La asignatura de Procesamiento y Gestión de Datos Genómicos tiene un carácter aplicado y se orienta sobre tres ejes: conceptos básicos, datos biológicos y proceso de los mismos.

Contenido:

  • Conceptos básicos de biología, bioquímica, bioinformática y secuenciación. Visión general de los flujos de proceso y tipos de datos y formatos de representación de los mismos. Genes, mutaciones, epistasia, etc.
  • Bases de datos públicas. Ontologías y modelos conceptuales genómicos.
  • Proceso de secuencias genómicas

o    Calidad de los datos en bioinformática. Pre-proceso de secuencias, importancia de la calidad, factores relevantes, estadísticas y técnicas de filtrado y recorte.

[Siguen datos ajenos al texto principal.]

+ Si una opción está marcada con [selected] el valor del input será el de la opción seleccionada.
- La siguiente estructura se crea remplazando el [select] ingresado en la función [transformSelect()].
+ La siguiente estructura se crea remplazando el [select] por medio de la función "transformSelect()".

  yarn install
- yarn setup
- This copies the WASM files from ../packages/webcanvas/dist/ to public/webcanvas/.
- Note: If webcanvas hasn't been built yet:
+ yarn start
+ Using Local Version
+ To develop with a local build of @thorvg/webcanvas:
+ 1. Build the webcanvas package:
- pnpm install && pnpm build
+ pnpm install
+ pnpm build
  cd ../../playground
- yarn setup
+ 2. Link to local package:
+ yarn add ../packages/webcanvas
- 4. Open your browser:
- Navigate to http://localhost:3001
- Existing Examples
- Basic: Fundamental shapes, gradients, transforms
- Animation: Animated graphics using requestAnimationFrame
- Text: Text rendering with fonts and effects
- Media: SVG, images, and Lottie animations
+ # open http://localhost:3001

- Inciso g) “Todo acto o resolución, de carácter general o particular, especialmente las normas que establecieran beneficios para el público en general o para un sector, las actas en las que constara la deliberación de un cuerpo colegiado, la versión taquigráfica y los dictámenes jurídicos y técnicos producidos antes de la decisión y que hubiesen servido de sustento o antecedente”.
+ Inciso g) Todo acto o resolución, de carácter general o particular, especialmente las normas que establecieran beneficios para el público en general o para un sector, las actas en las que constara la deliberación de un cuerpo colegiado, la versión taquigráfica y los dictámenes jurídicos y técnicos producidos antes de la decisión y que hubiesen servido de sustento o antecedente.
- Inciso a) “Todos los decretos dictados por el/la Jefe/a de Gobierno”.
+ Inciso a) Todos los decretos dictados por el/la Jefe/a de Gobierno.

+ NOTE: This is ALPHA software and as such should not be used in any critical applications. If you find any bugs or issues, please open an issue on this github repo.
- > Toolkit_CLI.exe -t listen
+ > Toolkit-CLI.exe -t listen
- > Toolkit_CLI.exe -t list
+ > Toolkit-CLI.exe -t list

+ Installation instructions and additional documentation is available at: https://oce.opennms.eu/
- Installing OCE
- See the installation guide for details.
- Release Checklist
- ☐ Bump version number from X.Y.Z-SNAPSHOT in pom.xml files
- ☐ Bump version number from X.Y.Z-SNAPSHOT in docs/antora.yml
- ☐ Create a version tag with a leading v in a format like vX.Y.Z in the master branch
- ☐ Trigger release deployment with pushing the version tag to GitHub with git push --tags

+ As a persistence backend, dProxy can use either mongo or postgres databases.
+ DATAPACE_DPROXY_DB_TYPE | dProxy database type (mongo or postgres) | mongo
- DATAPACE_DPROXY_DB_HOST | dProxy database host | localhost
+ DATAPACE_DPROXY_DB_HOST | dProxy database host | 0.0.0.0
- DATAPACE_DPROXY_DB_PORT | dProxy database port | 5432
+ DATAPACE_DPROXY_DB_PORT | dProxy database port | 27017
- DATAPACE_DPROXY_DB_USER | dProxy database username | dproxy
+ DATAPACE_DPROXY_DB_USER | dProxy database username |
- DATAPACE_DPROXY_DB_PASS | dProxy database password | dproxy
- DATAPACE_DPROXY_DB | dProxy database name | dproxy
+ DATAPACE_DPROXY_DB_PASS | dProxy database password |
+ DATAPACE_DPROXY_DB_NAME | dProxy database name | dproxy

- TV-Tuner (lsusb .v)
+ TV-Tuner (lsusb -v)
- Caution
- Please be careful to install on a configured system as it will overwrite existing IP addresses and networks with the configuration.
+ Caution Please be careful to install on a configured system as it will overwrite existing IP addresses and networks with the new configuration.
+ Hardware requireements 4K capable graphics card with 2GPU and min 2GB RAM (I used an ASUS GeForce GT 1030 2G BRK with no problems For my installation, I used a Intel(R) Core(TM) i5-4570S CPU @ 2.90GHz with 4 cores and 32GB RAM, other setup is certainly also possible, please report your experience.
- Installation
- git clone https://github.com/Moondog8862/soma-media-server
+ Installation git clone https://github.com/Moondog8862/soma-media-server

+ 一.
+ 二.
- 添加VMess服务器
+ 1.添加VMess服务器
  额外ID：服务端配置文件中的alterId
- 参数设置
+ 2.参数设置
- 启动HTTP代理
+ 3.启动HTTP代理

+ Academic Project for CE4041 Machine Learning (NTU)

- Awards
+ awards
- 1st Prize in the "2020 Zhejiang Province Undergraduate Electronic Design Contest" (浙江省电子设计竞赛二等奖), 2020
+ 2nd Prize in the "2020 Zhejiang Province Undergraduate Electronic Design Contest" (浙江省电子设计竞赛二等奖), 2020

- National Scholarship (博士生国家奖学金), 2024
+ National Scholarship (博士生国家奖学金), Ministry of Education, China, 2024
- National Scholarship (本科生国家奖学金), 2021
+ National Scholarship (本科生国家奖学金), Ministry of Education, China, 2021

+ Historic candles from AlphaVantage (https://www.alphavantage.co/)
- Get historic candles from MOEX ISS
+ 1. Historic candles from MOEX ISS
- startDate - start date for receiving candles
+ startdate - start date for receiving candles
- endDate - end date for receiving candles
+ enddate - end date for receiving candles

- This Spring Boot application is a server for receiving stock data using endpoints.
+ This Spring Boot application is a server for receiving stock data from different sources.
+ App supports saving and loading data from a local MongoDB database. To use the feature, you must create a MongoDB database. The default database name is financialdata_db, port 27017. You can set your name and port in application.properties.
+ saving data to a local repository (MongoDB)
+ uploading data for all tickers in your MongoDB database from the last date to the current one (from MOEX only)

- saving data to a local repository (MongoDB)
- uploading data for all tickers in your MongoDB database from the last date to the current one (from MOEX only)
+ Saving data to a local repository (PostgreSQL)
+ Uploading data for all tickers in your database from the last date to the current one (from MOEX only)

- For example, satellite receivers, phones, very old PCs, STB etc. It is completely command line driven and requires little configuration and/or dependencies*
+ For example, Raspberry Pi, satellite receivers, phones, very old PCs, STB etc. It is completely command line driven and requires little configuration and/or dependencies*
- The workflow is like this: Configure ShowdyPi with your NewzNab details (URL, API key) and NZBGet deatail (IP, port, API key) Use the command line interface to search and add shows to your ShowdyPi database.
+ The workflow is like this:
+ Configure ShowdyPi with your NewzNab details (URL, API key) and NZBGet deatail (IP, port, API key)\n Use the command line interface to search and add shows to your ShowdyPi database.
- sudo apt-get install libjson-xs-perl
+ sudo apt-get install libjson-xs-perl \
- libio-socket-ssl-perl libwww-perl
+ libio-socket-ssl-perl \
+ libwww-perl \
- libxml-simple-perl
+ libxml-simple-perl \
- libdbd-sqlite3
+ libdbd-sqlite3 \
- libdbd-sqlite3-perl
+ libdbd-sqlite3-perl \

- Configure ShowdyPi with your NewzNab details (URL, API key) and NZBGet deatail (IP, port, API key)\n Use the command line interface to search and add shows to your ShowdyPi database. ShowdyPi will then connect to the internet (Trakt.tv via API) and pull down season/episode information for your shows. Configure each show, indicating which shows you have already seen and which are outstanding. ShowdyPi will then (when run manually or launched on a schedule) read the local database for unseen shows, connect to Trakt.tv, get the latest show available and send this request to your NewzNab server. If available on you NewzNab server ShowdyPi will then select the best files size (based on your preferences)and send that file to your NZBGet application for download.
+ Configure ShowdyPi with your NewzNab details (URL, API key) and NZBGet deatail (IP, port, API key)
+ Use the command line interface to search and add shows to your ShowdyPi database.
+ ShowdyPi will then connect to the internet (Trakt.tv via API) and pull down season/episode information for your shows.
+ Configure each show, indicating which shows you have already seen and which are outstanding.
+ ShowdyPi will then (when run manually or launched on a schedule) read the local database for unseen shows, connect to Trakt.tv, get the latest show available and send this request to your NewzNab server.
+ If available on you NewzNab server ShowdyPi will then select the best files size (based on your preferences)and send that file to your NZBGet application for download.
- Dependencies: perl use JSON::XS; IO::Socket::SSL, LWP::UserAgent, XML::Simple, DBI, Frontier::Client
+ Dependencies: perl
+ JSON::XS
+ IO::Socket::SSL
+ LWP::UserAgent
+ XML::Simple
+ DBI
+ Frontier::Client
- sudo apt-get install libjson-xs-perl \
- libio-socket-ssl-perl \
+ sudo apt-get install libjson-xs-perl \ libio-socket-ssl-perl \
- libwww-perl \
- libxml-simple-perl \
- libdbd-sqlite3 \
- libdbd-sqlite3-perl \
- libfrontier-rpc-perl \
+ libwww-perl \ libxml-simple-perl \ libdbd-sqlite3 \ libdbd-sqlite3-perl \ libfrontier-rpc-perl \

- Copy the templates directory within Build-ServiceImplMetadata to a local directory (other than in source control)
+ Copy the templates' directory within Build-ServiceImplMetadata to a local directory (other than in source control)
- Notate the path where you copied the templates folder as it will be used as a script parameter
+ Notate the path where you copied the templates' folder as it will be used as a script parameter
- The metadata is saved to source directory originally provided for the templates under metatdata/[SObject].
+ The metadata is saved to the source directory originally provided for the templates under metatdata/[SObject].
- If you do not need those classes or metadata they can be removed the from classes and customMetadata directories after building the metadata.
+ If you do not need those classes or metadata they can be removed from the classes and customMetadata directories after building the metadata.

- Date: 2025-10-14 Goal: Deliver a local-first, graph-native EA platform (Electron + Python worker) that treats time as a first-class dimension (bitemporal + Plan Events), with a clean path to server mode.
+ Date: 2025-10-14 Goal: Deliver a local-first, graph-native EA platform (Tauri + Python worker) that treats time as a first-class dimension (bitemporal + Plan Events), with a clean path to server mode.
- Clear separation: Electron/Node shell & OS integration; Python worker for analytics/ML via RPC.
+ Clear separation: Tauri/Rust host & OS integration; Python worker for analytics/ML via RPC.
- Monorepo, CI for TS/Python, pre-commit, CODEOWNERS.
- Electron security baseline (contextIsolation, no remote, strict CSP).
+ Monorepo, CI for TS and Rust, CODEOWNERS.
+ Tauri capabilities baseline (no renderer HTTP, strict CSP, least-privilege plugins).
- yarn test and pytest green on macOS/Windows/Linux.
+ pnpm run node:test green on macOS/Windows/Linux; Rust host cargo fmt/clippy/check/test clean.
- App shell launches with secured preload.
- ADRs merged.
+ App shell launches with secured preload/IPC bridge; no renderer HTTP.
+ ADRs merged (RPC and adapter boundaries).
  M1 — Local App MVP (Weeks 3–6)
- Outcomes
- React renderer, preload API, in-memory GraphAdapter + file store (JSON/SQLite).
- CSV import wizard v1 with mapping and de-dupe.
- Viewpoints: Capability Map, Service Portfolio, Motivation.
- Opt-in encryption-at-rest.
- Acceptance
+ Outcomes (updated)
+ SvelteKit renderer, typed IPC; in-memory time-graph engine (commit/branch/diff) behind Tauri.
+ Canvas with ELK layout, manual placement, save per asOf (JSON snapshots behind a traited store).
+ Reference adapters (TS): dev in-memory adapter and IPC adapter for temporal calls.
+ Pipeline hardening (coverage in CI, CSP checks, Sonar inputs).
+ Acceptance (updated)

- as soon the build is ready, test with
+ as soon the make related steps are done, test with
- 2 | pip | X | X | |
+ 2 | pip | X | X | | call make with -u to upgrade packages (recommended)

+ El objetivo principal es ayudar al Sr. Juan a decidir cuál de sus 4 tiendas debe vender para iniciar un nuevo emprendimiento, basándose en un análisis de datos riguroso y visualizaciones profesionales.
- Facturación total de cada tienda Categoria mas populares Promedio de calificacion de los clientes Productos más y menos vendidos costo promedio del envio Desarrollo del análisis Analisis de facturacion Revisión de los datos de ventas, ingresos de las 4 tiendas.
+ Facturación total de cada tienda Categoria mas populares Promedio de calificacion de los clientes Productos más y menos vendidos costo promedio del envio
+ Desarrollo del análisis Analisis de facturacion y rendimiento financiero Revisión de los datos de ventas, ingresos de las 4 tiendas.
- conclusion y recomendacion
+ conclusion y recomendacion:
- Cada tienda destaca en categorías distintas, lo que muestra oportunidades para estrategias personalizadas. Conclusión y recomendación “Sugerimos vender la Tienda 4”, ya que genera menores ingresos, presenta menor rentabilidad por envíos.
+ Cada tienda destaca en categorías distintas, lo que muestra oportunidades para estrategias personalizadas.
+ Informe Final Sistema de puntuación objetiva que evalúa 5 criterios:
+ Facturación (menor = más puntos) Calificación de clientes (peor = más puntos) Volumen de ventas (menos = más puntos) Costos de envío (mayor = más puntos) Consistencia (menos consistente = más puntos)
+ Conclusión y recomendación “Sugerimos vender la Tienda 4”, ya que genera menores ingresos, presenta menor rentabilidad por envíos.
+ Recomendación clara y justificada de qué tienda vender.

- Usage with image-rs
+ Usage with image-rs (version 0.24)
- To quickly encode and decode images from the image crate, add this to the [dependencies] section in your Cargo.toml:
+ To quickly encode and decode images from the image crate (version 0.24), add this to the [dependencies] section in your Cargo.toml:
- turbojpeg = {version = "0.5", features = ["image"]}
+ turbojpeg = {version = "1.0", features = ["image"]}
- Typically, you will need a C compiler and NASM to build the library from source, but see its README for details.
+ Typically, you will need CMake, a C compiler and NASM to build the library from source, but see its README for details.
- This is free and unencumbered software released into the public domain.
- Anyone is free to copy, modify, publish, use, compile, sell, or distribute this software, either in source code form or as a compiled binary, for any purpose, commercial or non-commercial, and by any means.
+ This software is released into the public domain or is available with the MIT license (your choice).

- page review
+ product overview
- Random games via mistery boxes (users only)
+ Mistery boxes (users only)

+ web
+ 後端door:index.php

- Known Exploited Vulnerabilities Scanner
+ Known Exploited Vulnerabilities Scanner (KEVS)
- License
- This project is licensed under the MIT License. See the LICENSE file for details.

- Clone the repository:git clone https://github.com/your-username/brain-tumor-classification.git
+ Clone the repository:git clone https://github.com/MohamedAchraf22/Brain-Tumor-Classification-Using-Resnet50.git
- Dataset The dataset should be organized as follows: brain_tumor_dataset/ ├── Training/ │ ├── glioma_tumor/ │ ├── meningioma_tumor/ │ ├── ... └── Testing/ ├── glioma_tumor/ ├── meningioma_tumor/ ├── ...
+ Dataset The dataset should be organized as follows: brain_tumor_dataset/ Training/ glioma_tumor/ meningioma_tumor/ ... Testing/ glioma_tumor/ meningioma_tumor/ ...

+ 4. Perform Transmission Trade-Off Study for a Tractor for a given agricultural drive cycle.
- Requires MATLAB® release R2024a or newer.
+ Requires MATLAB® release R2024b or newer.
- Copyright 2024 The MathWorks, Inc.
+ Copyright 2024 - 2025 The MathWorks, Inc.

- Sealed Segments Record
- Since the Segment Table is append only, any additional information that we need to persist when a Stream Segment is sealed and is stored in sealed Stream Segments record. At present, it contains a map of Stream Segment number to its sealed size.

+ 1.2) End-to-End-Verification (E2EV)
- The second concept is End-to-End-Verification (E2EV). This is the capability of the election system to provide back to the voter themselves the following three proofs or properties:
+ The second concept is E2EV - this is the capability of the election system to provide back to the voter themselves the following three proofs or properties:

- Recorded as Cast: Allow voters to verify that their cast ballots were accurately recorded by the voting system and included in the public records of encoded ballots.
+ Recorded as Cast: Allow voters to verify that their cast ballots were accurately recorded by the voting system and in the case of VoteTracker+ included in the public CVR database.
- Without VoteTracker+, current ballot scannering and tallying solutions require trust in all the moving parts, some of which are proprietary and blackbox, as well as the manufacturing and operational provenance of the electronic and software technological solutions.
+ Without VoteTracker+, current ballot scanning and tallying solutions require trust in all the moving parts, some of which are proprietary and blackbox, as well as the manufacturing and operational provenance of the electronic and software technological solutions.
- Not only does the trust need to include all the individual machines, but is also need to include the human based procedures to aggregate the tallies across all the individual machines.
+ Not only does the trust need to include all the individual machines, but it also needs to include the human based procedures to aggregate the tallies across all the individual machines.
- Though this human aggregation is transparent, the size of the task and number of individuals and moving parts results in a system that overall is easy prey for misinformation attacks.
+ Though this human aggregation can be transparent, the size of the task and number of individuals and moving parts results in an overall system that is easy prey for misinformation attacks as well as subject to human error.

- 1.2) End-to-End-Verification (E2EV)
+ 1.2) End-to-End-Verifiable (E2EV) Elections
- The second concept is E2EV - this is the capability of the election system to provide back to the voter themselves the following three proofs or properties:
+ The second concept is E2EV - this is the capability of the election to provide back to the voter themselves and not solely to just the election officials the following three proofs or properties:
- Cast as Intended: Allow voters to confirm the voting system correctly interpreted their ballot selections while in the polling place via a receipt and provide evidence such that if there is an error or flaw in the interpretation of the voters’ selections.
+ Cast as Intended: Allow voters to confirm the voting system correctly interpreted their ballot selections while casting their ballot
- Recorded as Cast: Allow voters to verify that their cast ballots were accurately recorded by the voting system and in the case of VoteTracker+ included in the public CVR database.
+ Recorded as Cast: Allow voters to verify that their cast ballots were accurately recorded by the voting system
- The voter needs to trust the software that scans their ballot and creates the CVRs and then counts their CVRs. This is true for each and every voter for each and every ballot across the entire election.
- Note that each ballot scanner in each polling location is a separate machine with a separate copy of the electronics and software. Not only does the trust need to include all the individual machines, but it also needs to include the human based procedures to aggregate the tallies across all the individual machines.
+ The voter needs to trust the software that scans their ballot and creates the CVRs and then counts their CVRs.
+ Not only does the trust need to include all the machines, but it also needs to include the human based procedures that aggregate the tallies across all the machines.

o    Alineamiento de secuencias. Alineamiento simple y múltiple. Técnicas como Smith-Waterman, BLAST, tablas Hash y la transformada de Burrows-Wheeler. Herramientas en el estado del arte (p.e. BLAST, Bowtie2, BLAT). Alineamiento múltiple con CLUSTAL.

o    Predicción de secuencias. Predicción de secuencias y genes. Predicción de motivos en proteínas y en cADN. Predicción estructural en ARN y proteínas. Microarrays de ADN. Técnicas de expresión genética. Aproximaciones basadas en aprendizaje automático y clustering.

o    Descubrimiento de mutaciones. Comparación de variantes, análisis estadístico, el formato Variant Call. Herramientas en el estado del arte (p.e. GATK).

o    Filogenia. Árboles y redes filogenéticas. Predicción filogenética. Herramientas en el estado del arte (p.e. MrBayes, BEAST).

o    Ensamblaje de secuencias. Ensablaje de-novo y uso de scaffolds.

  • Técnicas y conceptos comunes en Redes biológicas y bioquímicas: Propiedades, centralidad, motivos y agrupamientos. Redes de Regulación Genética. Redes Metabólicas. Redes de interacción entre proteínas.